Mansfield Oil Acquires C&N Cos.

GAINESVILLE, Ga. -- Mansfield Oil, a downstream oil company that provides fuel services throughout the U.S. to convenience stores and other retailers, said yesterday it is acquiring C&N Cos., a leading ethanol marketer based in Minneapolis.

As reported in a CSNews Online newsflash yesterday, Mansfield, which operates 650 bulk terminals and 900 supply points in 48 states, plans to immediately begin marketing C&N products to refiners and blenders.

C&N was founded by Jon Bjornstad, a former Cenex Petroleum unbranded fuel marketing manager who established C&N in 2000 to produce and market biofuels and ethanol. The company now accounts for more than 500 million gallons of ethanol production at 11 plants in the U.S. and Mexico and 150 million gallons of biodiesel. He will continue in his role as president.

Bjornstad believes selling to Mansfield will take the company to the "next level," according to Terry Monroe of American Business Brokers, who along with Bill Fecht of WJS Services, served as advisor to C&N on the sale.

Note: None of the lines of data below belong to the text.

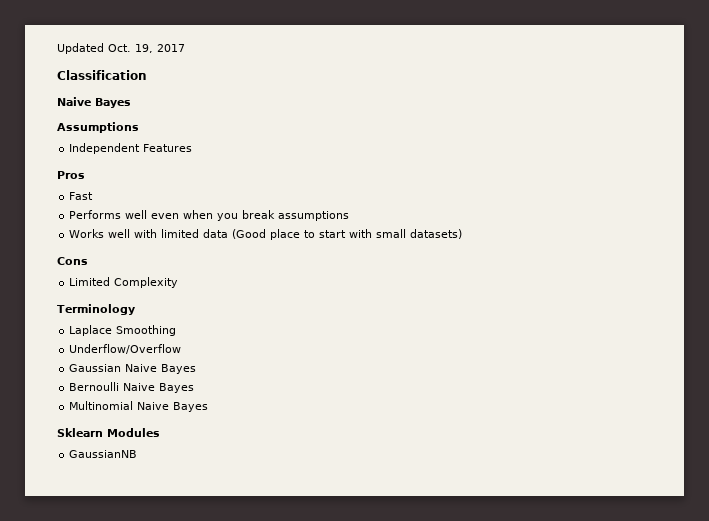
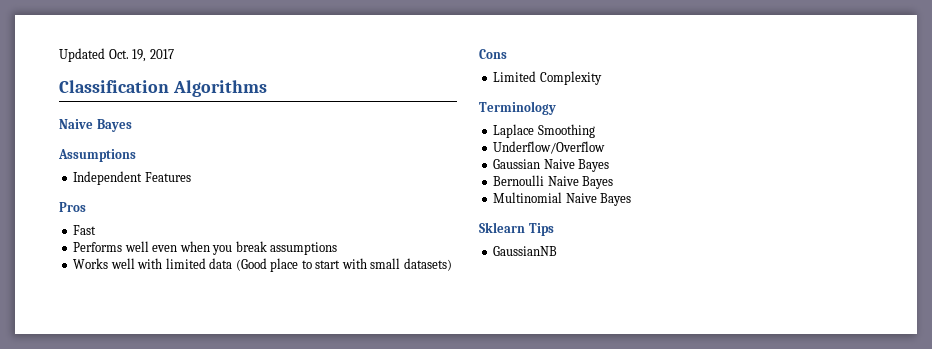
- Classification
+ Classification Algorithms
- Sklearn Modules
+ Sklearn Tips

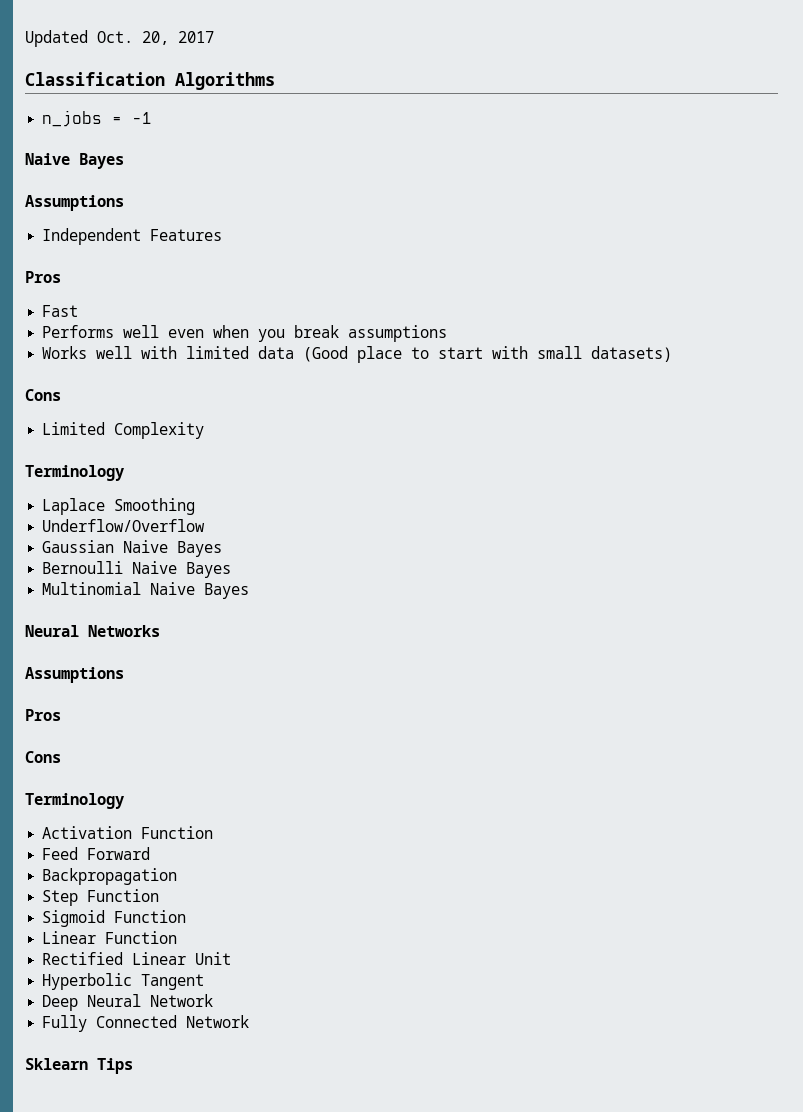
- Updated Oct. 19, 2017
+ Updated Oct. 20, 2017
+ n_jobs = -1
+ Neural Networks
+ Assumptions
+ Pros
+ Cons
+ Terminology
+ Activation Function
+ Feed Forward
+ Backpropagation
+ Step Function
+ Sigmoid Function
+ Linear Function
+ Rectified Linear Unit
+ Hyperbolic Tangent
+ Deep Neural Network
+ Fully Connected Network
- GaussianNB

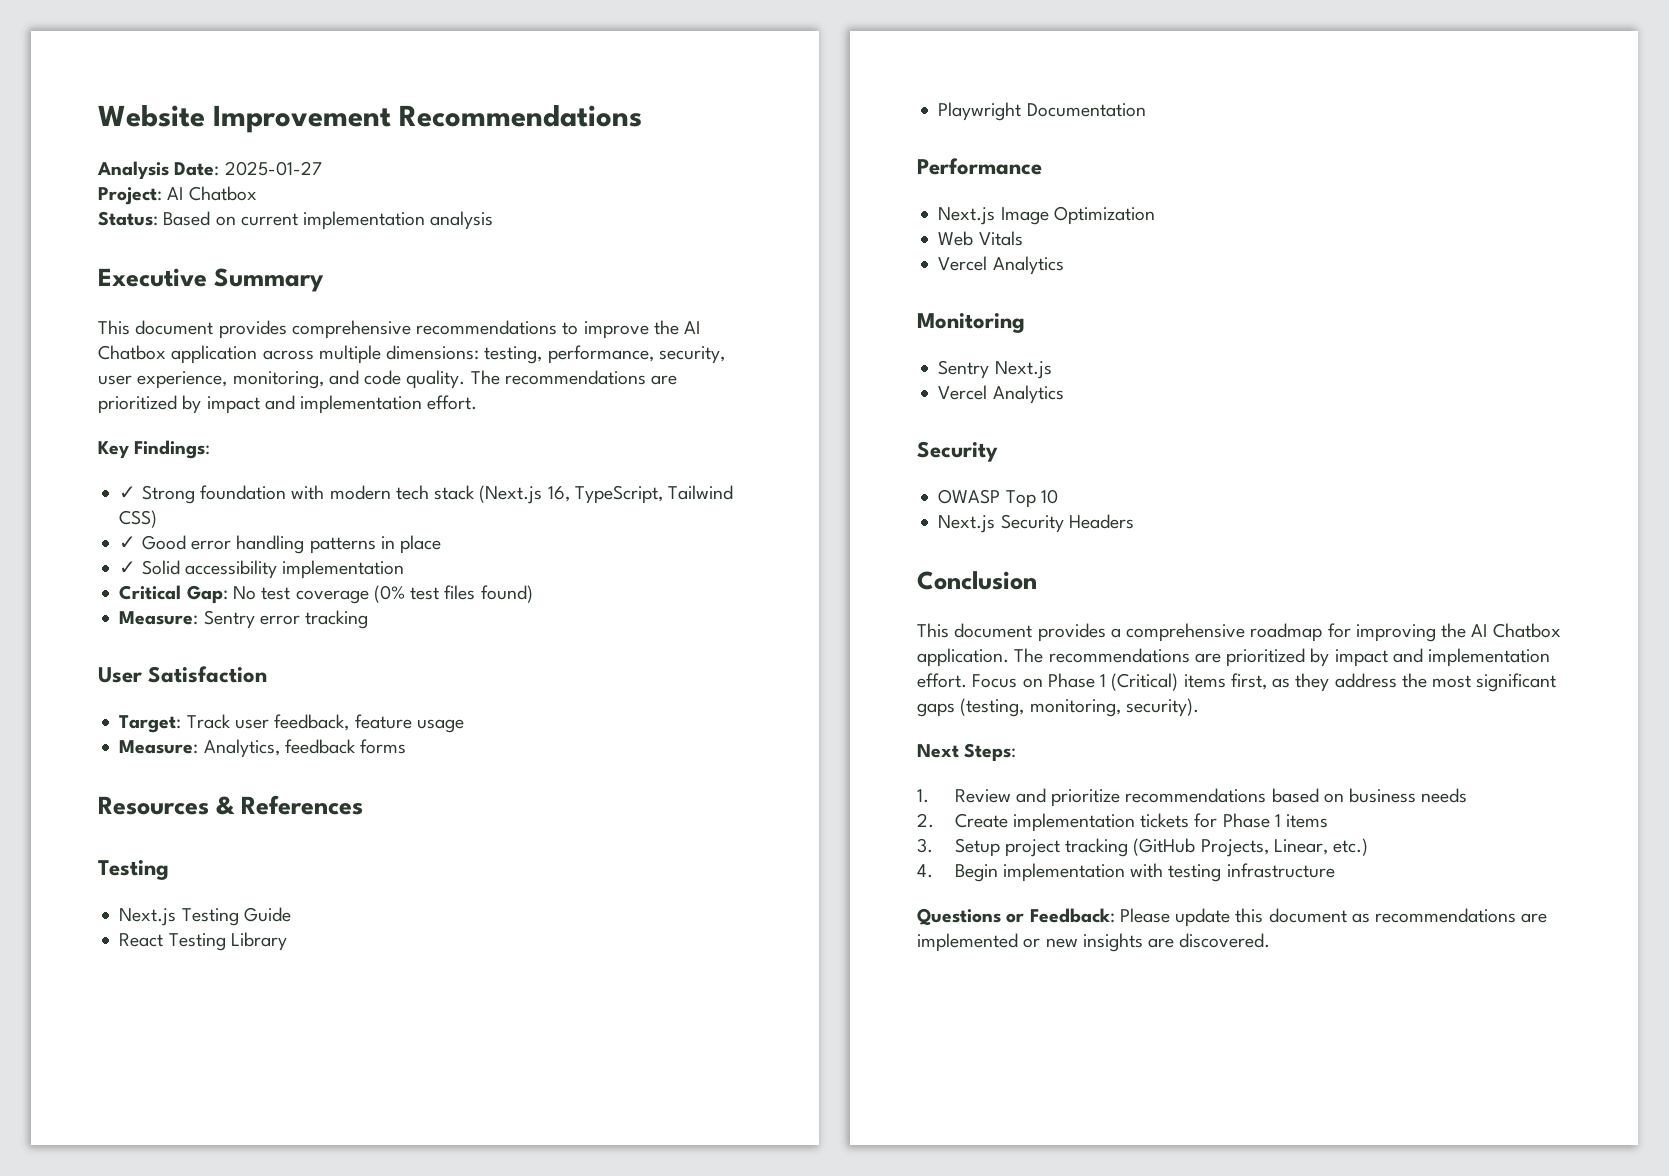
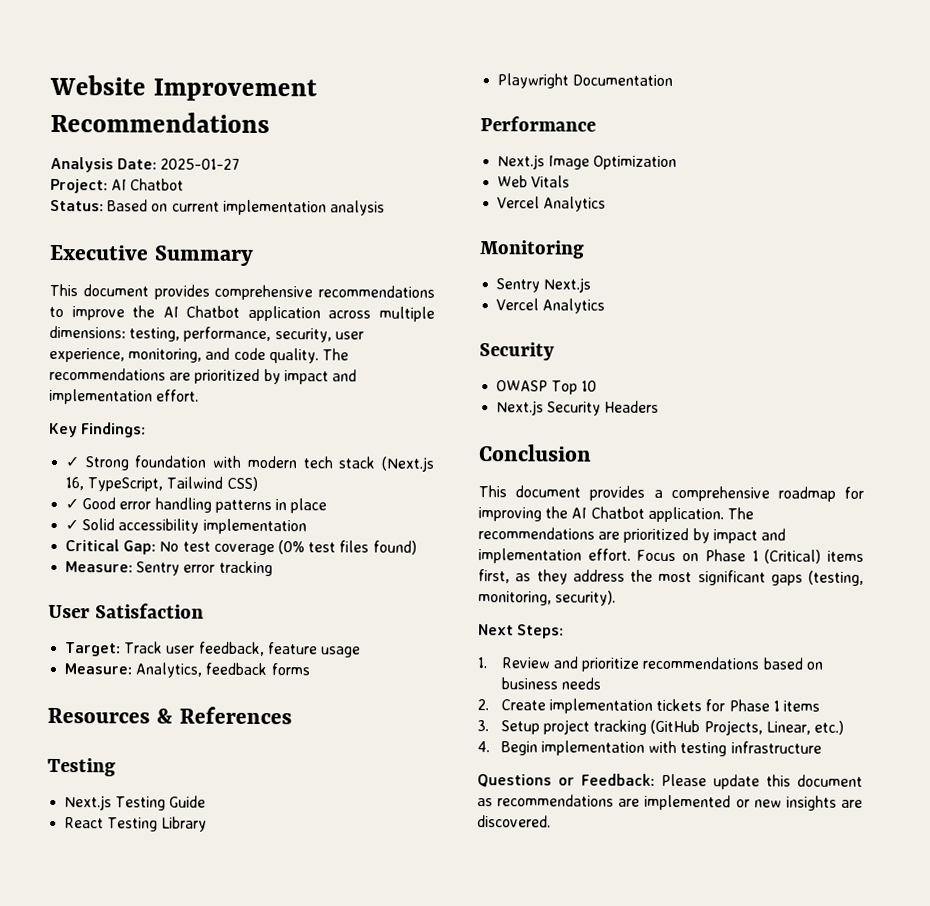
- Project: AI Chatbox
+ Project: AI Chatbot
- This document provides comprehensive recommendations to improve the AI Chatbox application across multiple dimensions: testing, performance, security, user experience, monitoring, and code quality.
+ This document provides comprehensive recommendations to improve the AI Chatbot application across multiple dimensions: testing, performance, security, user experience, monitoring, and code quality.
- This document provides a comprehensive roadmap for improving the AI Chatbox application.
+ This document provides a comprehensive roadmap for improving the AI Chatbot application.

Bjornstad told Ethanol Producers magazine that the acquisition provides an advantage for his ethanol plant customers. "We’re going to be able to tap into 50-plus-year relationships with the blender customers that my ethanol plant customers have in North America," he said. "And that’s really important to my ethanol plant clients as we efficiently and effectively bring their product to market. For our plants, at the end of the day, it’s all about transportation logistics and the ultimate netbacks that they can achieve."

Doug Haugh, executive vice president and CIO of Mansfield Oil, is leading the transition team. "It’s a substantial investment on our part in the renewable fuels and ethanol business," he said, adding it gives C&N all the tools, resources and support needed to continue growing and representing ethanol facilities.

The deal greatly enhances the Georgia-based Mansfield’s geographic strength in the Midwest.

Haugh attributed the company’s growth in ethanol and biodiesel sales to the renewable fuels standard, mandated air quality standard and discretionary blending, according to Ethanol Producers.

"We think C&N has a fairly unique model for partnering with their producers and doing so in a transparent basis," Haugh said. "It’s very much an open book way of doing business, where both the producer and the buyer, whether it be the refiner or blender, everyone knows exactly what the deal is and how those prices are arrived at and what their participation is going to be and we think folks need to know that, especially with the economic pressure that many of these participants are under today. And that’s really been our way of going to business for the past 50 years."

Bjornstad reportedly already has a list of ethanol facilities that would like to have C&N market their product, though these will be taken on one at a time to ensure that C&N and Mansfield Oil can provide the best service to the customers.

According to the report, Mansfield Oil can provide financial certainty that the ethanol producers’ product will get to market and get paid for, Haugh said. "We can really create value for folks and continue to allow Jon [Bjornstad] to expand the business."

J. Alexander, president of Mansfield, was quoted as saying, "Prior to this transaction, we had many discussions with our refiner partners. And consistently, the message that we received from our refiner partners was that given the substantial amount of physical product that we move on the refine product space and our grasp and understanding of what drives their business, that that is unique from an ethanol marketing perspective. Most of those groups had dealt with C&N and had had excellent service and great reliability and their belief of adding our understanding of the refined product side, that that was going to be a pretty dynamic combination."

Monroe told CSNews Online one of the reasons the deal worked is that the "personalities of the owners meshed" so well. He predicted several more acquisitions in the oil, refiner and alternative fuel markets would be completed in the coming months.